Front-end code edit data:
::::

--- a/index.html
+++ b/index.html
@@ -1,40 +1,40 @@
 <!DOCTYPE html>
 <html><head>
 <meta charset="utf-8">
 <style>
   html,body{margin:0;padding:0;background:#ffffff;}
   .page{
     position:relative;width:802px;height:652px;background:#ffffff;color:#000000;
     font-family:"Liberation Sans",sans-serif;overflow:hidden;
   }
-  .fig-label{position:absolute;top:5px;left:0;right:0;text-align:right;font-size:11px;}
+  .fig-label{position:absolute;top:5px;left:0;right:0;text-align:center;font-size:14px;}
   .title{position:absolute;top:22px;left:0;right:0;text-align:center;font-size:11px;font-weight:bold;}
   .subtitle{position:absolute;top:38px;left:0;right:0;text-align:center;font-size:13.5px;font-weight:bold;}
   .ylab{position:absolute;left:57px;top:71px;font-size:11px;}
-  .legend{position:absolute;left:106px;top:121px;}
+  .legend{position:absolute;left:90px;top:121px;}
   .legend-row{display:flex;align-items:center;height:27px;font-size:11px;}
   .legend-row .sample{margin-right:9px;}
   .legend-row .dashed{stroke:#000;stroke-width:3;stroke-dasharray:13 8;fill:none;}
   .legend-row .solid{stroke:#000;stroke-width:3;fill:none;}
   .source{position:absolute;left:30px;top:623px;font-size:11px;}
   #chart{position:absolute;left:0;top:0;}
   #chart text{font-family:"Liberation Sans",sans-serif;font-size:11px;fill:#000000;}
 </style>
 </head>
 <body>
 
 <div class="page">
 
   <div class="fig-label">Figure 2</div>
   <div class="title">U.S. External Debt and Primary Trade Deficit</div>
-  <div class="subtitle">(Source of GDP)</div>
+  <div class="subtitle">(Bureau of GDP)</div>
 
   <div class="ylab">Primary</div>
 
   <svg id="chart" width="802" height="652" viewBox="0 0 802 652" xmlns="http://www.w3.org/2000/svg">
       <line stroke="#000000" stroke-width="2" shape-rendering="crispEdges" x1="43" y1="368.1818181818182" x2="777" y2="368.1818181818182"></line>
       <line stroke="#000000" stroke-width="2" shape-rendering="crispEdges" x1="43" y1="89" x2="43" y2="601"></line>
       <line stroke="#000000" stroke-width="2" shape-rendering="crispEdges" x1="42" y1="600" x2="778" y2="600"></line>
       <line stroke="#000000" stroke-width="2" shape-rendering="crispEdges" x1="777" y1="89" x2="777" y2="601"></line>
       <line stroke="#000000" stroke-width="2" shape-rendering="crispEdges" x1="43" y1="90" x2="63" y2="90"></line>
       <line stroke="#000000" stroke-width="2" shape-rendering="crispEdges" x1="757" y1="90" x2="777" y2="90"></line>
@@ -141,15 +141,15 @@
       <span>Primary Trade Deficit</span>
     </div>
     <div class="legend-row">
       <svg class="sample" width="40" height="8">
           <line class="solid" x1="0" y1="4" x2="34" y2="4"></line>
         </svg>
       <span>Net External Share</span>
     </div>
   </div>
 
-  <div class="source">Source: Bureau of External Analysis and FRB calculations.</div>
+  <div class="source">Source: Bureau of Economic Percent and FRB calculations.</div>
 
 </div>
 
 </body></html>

::::

## Work instruction
Lines containing the word "right" must be found in the data above and copied.

## Answer box
-  .fig-label{position:absolute;top:5px;left:0;right:0;text-align:right;font-size:11px;}
+  .fig-label{position:absolute;top:5px;left:0;right:0;text-align:center;font-size:14px;}
   .title{position:absolute;top:22px;left:0;right:0;text-align:center;font-size:11px;font-weight:bold;}
   .subtitle{position:absolute;top:38px;left:0;right:0;text-align:center;font-size:13.5px;font-weight:bold;}
   .legend-row .sample{margin-right:9px;}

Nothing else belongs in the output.